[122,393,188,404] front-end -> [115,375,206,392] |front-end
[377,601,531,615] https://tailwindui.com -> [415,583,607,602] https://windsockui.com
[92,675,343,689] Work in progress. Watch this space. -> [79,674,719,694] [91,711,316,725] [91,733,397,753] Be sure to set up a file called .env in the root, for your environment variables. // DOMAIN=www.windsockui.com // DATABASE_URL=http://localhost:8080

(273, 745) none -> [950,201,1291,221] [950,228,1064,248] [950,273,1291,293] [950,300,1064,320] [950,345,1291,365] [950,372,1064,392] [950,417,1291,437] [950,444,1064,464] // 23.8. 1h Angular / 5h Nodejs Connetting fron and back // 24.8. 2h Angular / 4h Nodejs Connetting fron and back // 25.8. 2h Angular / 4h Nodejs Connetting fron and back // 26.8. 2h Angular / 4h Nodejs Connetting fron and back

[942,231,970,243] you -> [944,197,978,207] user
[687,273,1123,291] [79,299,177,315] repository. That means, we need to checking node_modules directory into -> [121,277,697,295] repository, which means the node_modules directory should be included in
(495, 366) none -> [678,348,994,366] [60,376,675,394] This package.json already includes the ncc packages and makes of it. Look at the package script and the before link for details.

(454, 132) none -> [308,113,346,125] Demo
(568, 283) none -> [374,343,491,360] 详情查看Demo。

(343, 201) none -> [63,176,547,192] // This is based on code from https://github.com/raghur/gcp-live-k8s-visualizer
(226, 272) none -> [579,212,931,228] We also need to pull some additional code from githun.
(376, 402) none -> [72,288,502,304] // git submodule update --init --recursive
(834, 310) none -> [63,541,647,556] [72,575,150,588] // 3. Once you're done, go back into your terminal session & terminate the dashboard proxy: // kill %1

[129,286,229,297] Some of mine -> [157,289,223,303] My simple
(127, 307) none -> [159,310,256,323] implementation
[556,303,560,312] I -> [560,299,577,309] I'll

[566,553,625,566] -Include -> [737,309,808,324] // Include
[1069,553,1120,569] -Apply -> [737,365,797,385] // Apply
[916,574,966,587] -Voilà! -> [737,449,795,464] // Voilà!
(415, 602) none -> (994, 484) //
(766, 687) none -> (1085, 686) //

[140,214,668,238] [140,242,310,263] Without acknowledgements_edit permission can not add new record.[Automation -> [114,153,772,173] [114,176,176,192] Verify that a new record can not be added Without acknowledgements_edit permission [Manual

----------

## Your instructions
From the data above, return every line from the line that has "(495, 366) none" up to and including the line that has "(568, 283) none", exactly.

## Answer space
(495, 366) none -> [678,348,994,366] [60,376,675,394] This package.json already includes the ncc packages and makes of it. Look at the package script and the before link for details.

(454, 132) none -> [308,113,346,125] Demo
(568, 283) none -> [374,343,491,360] 详情查看Demo。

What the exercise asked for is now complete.